Home April 2012 Special Summer Place

Special Summer Place

Outdoor laser tag.  Giant hamster balls.  Trapeze.  Robotics.  An enormous haymaze.  A hockey rink.  After dropping their kids off at Camp Silver Gan Israel this summer and taking a glance at what the camp has to offer, parents may find themselves asking the directors if there are any vacancies for adults.
For nine weeks from June 25 to August 24, kids as young as two and as old as fifteen entering 10th grade will be able to run amok at the 11-acre Silver Gan Israel Day Camp in Huntington Beach.  The camp is divided into four separate age groups: Kiddie Camp for two-to-five year olds, Junior division for those entering kindergarten through third grade, Senior Division for kids entering fourth grade through seventh grade and Pioneers for those entering eighth grade through tenth grade.
This is not your typical after-school YMCA program.  Each age division follows a specially-tailored set of programs and activities that appeal to its age group, much like the YMCA, but the similarities stop there.
“We’re not a specialty camp.  I guess we’re more out of the ordinary,” said Rabbi Sender Engel, the camp director. “On a typical camp day we have karate, we have Shumen hamster balls that can carry up to two kids while their friends push them.  They have a blast with that.  We also have a haymaze made of 1,000 bundles of hay, volleyball courts, a music center, art center, kickball, archery, fencing, rock climbing, swimming pools and an e-room with video games, air hockey, fooseball and polypong – that’s four-person ping pong.”

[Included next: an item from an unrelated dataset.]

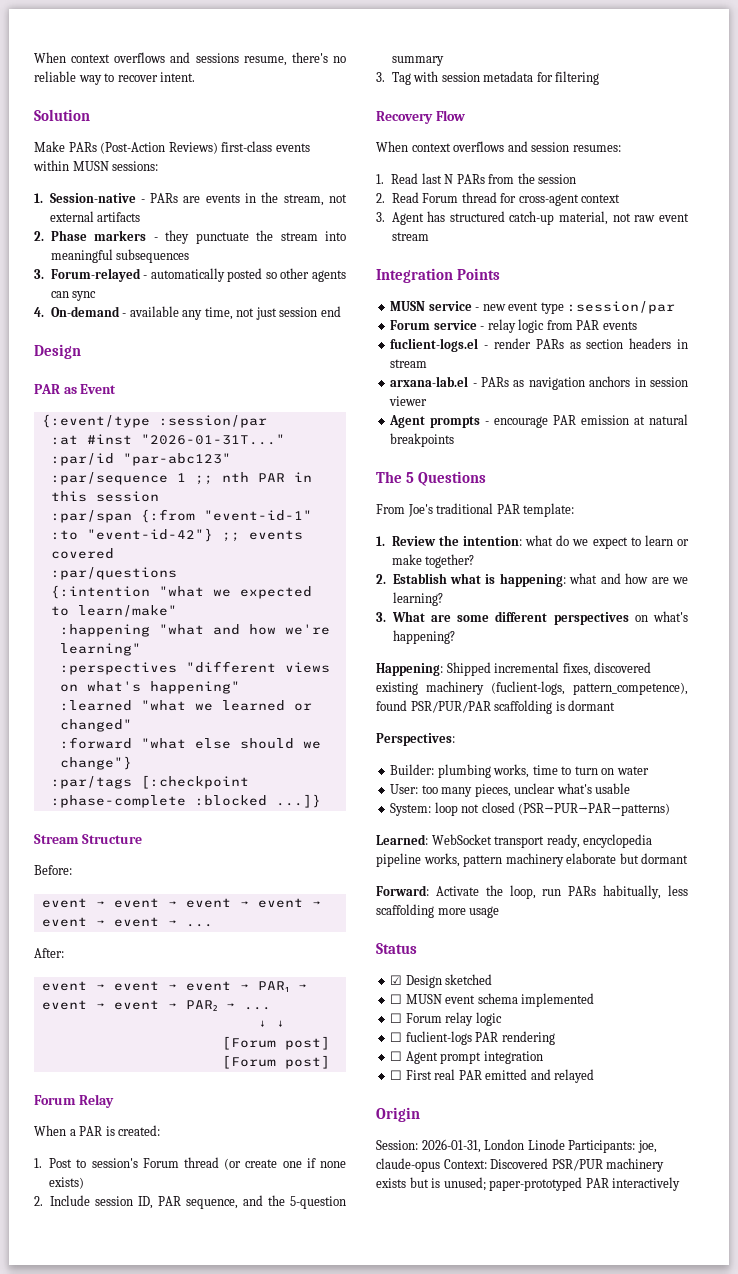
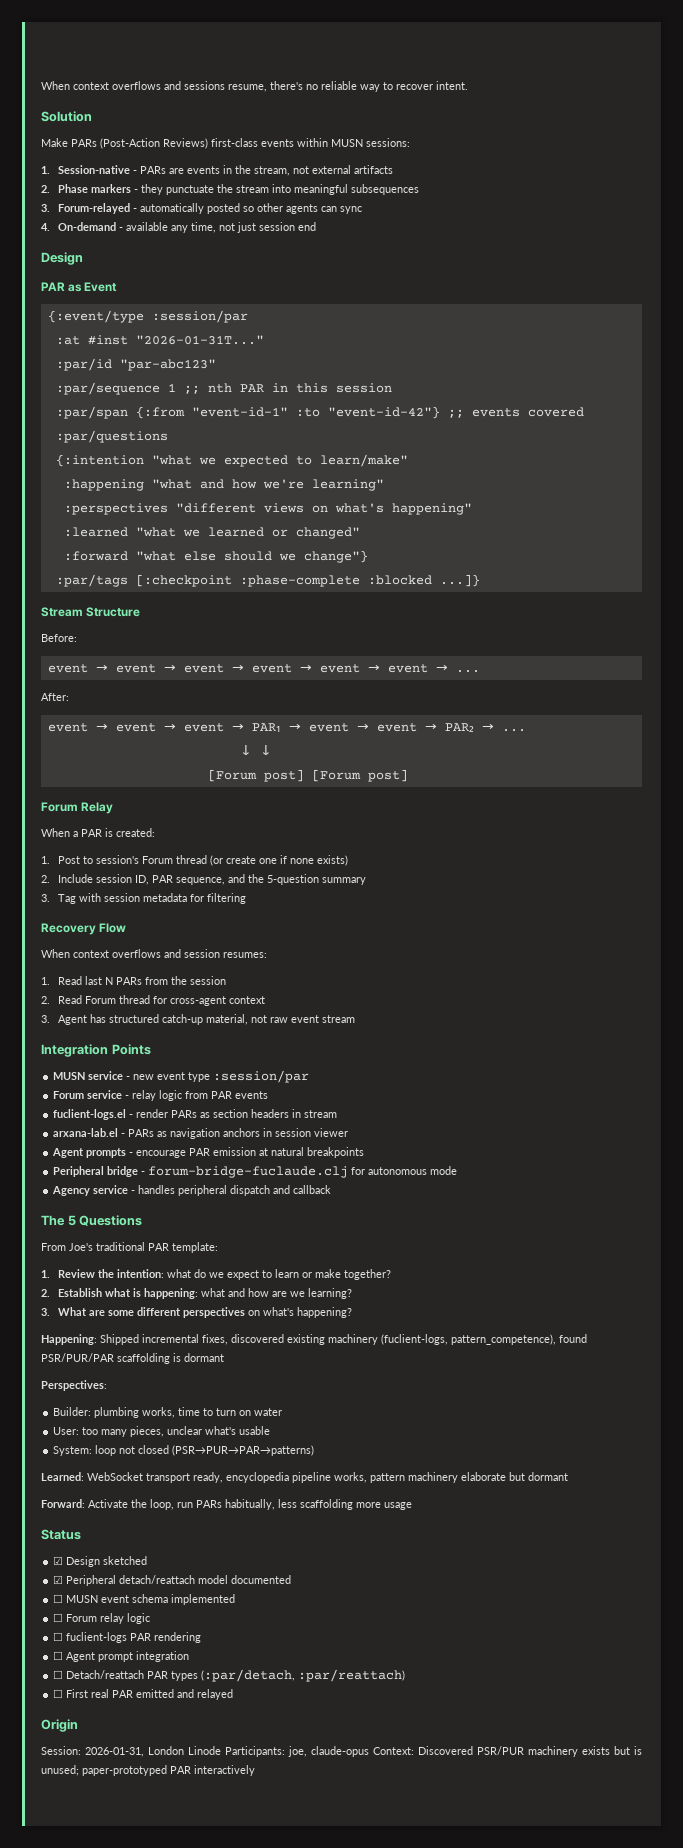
+ Peripheral bridge - forum-bridge-fuclaude.clj for autonomous mode
+ Agency service - handles peripheral dispatch and callback
+ ☑ Peripheral detach/reattach model documented
+ ☐ Detach/reattach PAR types (:par/detach, :par/reattach)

That’s still not even close to everything the camp has to offer.  Once a week the camp hosts a show for campers.  Last year the camp hosted the TNT Dunk Squad – a pair of gymnasts who use trampolines to pull off high-flying acrobatic feats to dunk a basketball.  This year the camp will be hosting a new aerial arts program that takes place in a large trapeze outside.
“Instructors come and teach the kids how to use it,” Rabbi Sender said of the trapeze.  “It teaches them to be more confident and how to support themselves. We have such a wide array of things for the kids to do so they’re never stuck doing just one thing all day.  We go on field trips depending on the age level. And we use feedback surveys from the counselors, kids and parents to improve.  So we’re at that point where the fine-tuning is left to the small things.”
Campers are also taught about Jewish culture through innovative programs and events.  Weekend Shabbatons, Israeli dancing, challah baking, stories and contests allow for campers to get in touch with their Jewish roots.  The camp also offers age-specific Jewish culture programs to each age division so that they can connect with their heritage in a way that’s comfortable to them.
The Pioneer division, since it contains the oldest campers, also immerses its members in an atmosphere of goodwill by taking them on community involvement trips everyday. Pioneers might visit an old-age home one day, help build a house another, go to the inner city and help younger kids with projects or pick food for the poor on a farm – activities Rabbi Sender refers to as chesed.
“The Pioneers have one big trip per week.  Things like paintball, Universal Studios, Disneyland, and every second week they go somewhere like Big Bear or San Diego,” said Rabbi Sender.  “It’s a great opportunity for them to bond and connect with each other while they do Jewish things.  We hear all the time from people who attended our camp 10 years ago that they’re still connected with kids they met at camp here, became lifelong friends or even got married.”
While the camp is saturated with unique and engaging activities for campers, that doesn’t mean that the directors cut corners on safety or quality.  The American Camp Association (ACA) is the national body that accredits camps based on 300 different health and safety standards, and only 25 percent of camps in the US are accredited.  Camp Silver Gan Israel has been accredited for over forty years, with one of its co-directors serving as a visitor for the ACA.
“He visits about four different camps a year to help with their accreditation, and he always comes back and tells us we’ve got a solid program going on here,” Rabbi Sender said.  “ACA inspectors come to accredit us every two years, and for the last nine we’ve passed with a score of 100 percent.”
The campus, known for being the largest Jewish camp in the state, is protected by private security and also offers transportation for up to 170 campers from multiple areas.
“We live and breathe this camp,” Rabbi Sender added, and the excitement in his voice is palpable. “We don’t hire random counselors off the street who come in with tattoos and their friends; we hire through the Gan Israel program…You don’t usually hear of counselors wanting to keep in touch with their campers throughout the year, but it’s not uncommon here.”